If you’re unfamiliar with kernel services, check out this post on X.
Your Linux kernel is like a server for your apps.
A regular program can’t just access hardware directly to do things like write to a file or the screen. That would be chaos.
Instead, it makes a “system call” to the kernel, formally requesting a service.

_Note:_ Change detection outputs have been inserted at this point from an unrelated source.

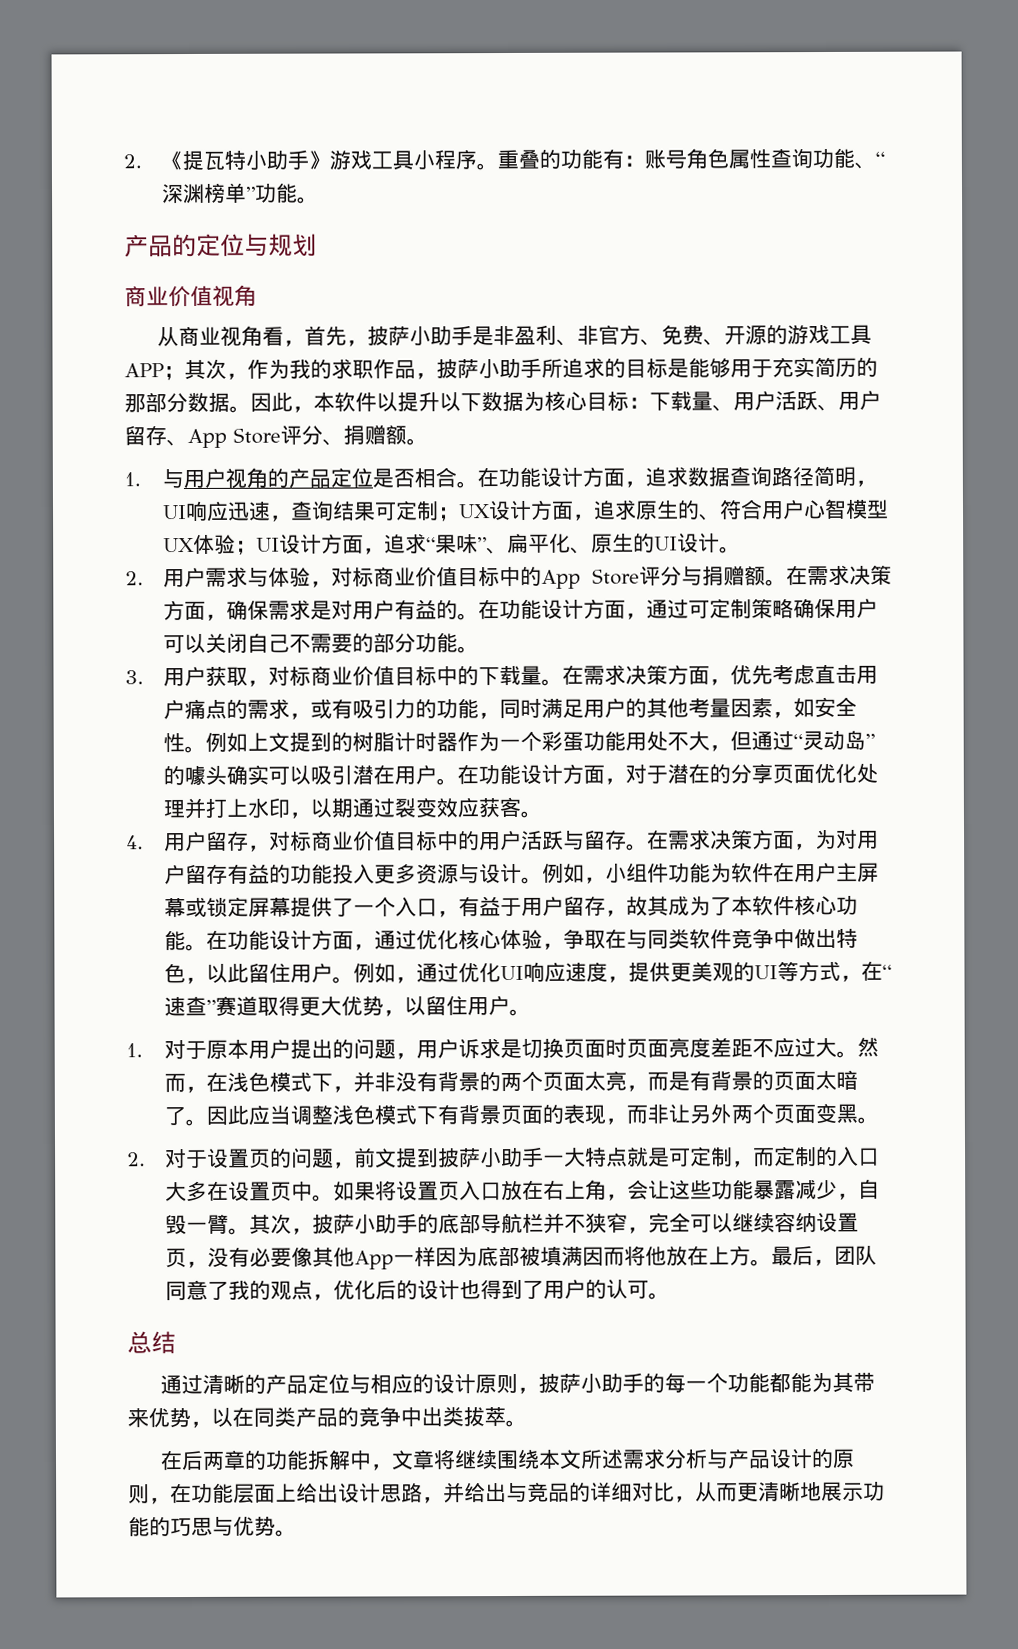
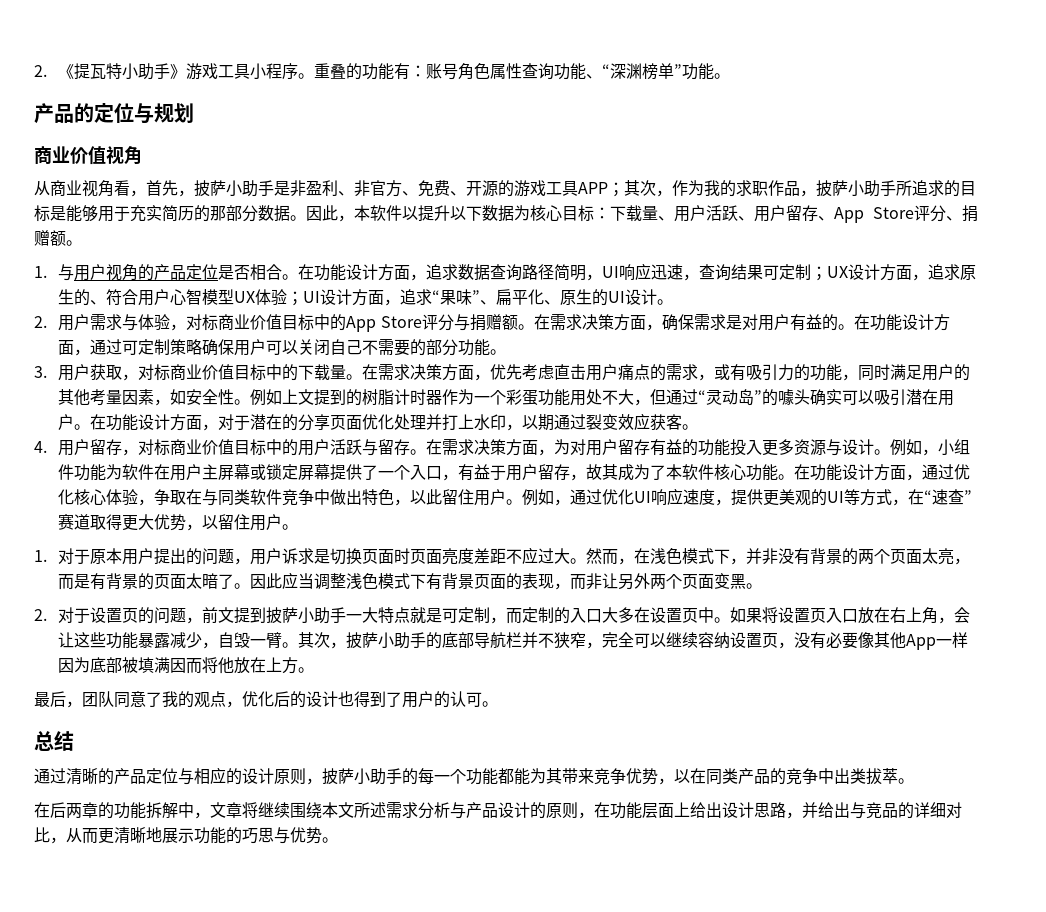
- 其次，披萨小助手的底部导航栏并不狭窄，完全可以继续容纳设置页，没有必要像其他App一样因为底部被填满因而将他放在上方。最后，团队同意了我的观点，优化后的设计也得到了用户的认可。
+ 其次，披萨小助手的底部导航栏并不狭窄，完全可以继续容纳设置页，没有必要像其他App一样因为底部被填满因而将他放在上方。
+ 最后，团队同意了我的观点，优化后的设计也得到了用户的认可。
- 通过清晰的产品定位与相应的设计原则，披萨小助手的每一个功能都能为其带来优势，以在同类产品的竞争中出类拔萃。
+ 通过清晰的产品定位与相应的设计原则，披萨小助手的每一个功能都能为其带来竞争优势，以在同类产品的竞争中出类拔萃。

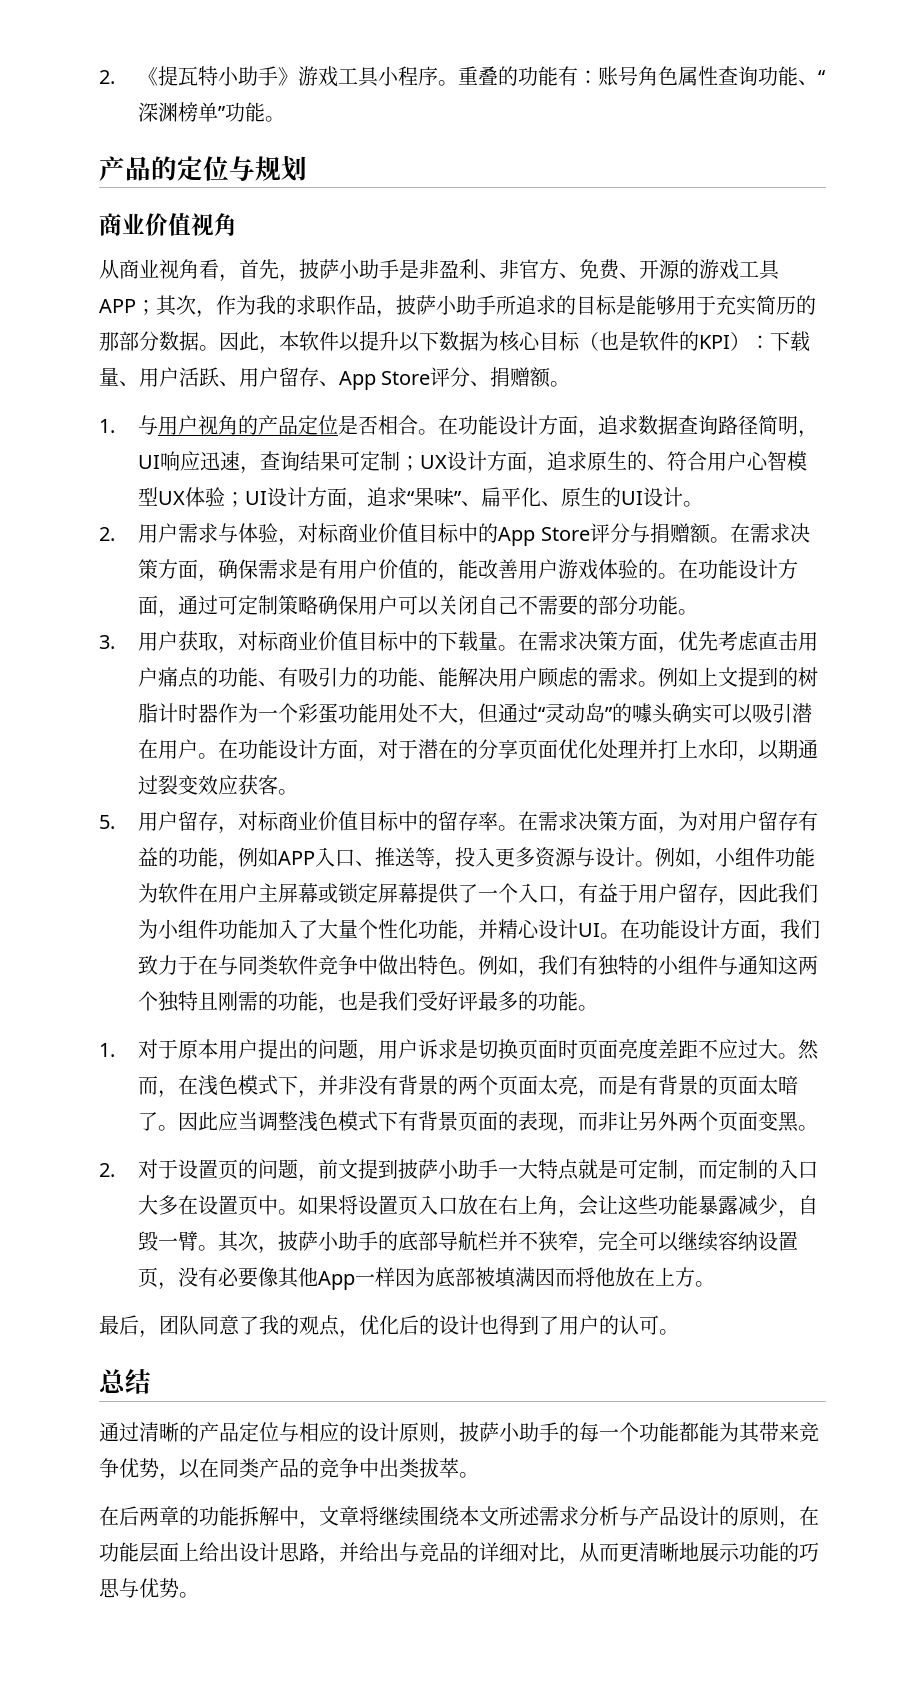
- 因此，本软件以提升以下数据为核心目标：下载量、用户活跃、用户留存、App Store评分、捐赠额。
+ 因此，本软件以提升以下数据为核心目标（也是软件的KPI）：下载量、用户活跃、用户留存、App Store评分、捐赠额。
- 在需求决策方面，确保需求是对用户有益的。
+ 在需求决策方面，确保需求是有用户价值的，能改善用户游戏体验的。
- 在需求决策方面，优先考虑直击用户痛点的需求，或有吸引力的功能，同时满足用户的其他考量因素，如安全性。
+ 在需求决策方面，优先考虑直击用户痛点的功能、有吸引力的功能、能解决用户顾虑的需求。
- 4.用户留存，对标商业价值目标中的用户活跃与留存。
+ 5.用户留存，对标商业价值目标中的留存率。
- 在需求决策方面，为对用户留存有益的功能投入更多资源与设计。
+ 在需求决策方面，为对用户留存有益的功能，例如APP入口、推送等，投入更多资源与设计。
- 例如，小组件功能为软件在用户主屏幕或锁定屏幕提供了一个入口，有益于用户留存，故其成为了本软件核心功能。在功能设计方面，通过优化核心体验，争取在与同类软件竞争中做出特色，以此留住用户。例如，通过优化UI响应速度，提供更美观的UI等方式，在“速查”赛道取得更大优势，以留住用户。
+ 例如，小组件功能为软件在用户主屏幕或锁定屏幕提供了一个入口，有益于用户留存，因此我们为小组件功能加入了大量个性化功能，并精心设计UI。在功能设计方面，我们致力于在与同类软件竞争中做出特色。例如，我们有独特的小组件与通知这两个独特且刚需的功能，也是我们受好评最多的功能。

On modern x86-64 Linux,… pic.twitter.com/Lu8tgy0DWE
— Uros Popovic (@popovicu94) October 29, 2025
The output of this program on the Raspberry Pi was:
# /opt/reader
Opening /dev/hidraw0...
Monitoring UPS... (Ctrl+C to stop)
=== Status Update ===
Load: 11%
Input Voltage: 120V AC
=== Status Update ===
Battery: 100%, Runtime: 79 min, Voltage: 30.0V
[Ignoring Input Report 11 (2 bytes)]
[Ignoring Input Report 25 (3 bytes)]
[Ignoring Input Report 29 (3 bytes)]
Load: 11%
Input Voltage: 120V AC
=== Status Update ===
Battery: 100%, Runtime: 79 min, Voltage: 30.0V
[Ignoring Input Report 11 (2 bytes)]
[Ignoring Input Report 25 (3 bytes)]
[Ignoring Input Report 29 (3 bytes)]
Load: 11%
Input Voltage: 120V AC
=== Status Update ===
Battery: 100%, Runtime: 79 min, Voltage: 30.0V
[Ignoring Input Report 11 (2 bytes)]
[Ignoring Input Report 25 (3 bytes)]
[Ignoring Input Report 29 (3 bytes)]
Load: 12%
Input Voltage: 120V AC
^C
Everything checks out perfectly — the experiment was successful! The battery is definitely fully charged and the runtime matches what I see on the LCD.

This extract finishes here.